Heaping money on fabulous nobodies (aka “influencers”) may finally be waning.
May 12, 2016
Buh-Bye, your services are no longer required.
Part of the reason I dig this story from Gawker is that it did NOT appear in a marketing trade publication. Not that Gawker has more integrity than Adweek or AdAge (it has less, frankly) but it IS a consumer-facing property and a popular one at that. Therefore, the story has more cultural currency.
What I really love about this story is that it calls bullshit on the idea that anyone with a few thousand followers on Instagram, Facebook or Twitter can be considered an “influencer” and worth paying money to. The practice of paying slews of d-bags thousands of dollars to “interact” with one product or another to “influence” buyers (in lieu of actually using creative ideas) has finally jumped its own self-made shark of stupidity. (In my opinion, it happened several years ago, when some fashion brand paid a Kardashian six figures for one God-forsaken Tweet.)
Paying celebs to endorse products is hardly a new concept. On the contrary, it may be the oldest trick in marketing. But the frenzy of chasing fabulous nobodies to capture the culture just reeks of laziness and stupidity. Why pay for creativity or thinking of any kind? Let’s just book a handful of Whoevers.
Read this quote from a social media strategist:
“I remember I once did a speaking thing to a school of young social media people, and they asked, “How do I become an influencer?” So I asked them what they were good at. And they said, “Nothing.”

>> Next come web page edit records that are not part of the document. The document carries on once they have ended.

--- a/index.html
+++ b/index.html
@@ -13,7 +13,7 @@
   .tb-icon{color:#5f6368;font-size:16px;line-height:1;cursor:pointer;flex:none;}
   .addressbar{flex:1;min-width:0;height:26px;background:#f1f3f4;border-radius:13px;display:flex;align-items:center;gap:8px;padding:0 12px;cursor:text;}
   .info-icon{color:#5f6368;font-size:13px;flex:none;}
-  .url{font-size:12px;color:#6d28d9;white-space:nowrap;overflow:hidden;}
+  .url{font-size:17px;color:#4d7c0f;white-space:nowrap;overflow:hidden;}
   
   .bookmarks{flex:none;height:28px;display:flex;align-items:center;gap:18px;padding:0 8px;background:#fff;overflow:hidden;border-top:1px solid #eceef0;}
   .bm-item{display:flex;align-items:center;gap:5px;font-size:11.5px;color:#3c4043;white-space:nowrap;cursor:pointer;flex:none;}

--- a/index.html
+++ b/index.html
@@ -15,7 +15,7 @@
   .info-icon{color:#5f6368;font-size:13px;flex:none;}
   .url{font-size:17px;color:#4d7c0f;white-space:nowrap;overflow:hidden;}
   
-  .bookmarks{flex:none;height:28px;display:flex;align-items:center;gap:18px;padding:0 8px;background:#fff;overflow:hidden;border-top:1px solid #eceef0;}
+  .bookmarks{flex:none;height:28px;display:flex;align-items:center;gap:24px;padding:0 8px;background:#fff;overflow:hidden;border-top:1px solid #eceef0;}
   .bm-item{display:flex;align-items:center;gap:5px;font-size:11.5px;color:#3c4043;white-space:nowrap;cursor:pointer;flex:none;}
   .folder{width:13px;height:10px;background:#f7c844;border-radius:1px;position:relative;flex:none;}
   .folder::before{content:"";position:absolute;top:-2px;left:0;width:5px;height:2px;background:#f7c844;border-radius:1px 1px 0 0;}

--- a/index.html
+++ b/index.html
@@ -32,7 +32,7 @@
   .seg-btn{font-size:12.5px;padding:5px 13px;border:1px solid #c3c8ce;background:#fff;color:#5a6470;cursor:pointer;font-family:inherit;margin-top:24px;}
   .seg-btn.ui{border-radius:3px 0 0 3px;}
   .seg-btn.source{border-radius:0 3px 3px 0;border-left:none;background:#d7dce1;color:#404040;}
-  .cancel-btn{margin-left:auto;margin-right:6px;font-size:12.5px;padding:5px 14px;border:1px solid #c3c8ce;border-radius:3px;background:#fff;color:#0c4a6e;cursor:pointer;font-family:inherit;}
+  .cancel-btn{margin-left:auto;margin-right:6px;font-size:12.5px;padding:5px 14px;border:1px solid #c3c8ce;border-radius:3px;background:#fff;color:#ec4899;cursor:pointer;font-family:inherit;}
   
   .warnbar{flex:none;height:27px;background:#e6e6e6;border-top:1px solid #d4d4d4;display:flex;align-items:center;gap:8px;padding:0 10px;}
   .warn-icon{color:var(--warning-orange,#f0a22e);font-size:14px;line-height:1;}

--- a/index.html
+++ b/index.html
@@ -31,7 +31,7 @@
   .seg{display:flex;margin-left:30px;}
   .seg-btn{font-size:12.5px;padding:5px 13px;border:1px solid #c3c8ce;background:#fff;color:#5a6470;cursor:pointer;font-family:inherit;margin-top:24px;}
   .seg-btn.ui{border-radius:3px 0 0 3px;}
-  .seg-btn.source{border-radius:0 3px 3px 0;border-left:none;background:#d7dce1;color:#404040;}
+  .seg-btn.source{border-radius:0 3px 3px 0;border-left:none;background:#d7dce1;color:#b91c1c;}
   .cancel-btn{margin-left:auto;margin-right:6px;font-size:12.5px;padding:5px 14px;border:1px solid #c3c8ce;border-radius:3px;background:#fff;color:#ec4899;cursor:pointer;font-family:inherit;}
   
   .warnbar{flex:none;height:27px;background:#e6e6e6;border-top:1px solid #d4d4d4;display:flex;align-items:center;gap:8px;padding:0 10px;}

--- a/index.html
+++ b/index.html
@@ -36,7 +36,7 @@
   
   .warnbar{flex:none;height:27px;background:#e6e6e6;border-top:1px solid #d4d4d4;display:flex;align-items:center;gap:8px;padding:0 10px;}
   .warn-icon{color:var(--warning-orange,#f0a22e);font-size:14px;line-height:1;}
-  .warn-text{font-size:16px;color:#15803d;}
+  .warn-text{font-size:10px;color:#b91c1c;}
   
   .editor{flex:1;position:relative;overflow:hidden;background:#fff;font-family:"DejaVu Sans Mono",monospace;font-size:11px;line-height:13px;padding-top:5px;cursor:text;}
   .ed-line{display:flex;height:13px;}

As a father of young teenage girls, I am aghast by such vapidity and entitlement. Moreover, I want my kids to be as well. We’ll see. With scores of somewhat attractive, nominally talented young people appearing on too many reality shows to count, it’s easy to see how the easy way to fame and fortune took root. So, I’m delighted a controversial and popular site like Gawker is calling bullshit on one aspect of it. Having big boobs and tattoos is not a talent. So-called “influencers” should be skilled at whatever it is they’re fronting for.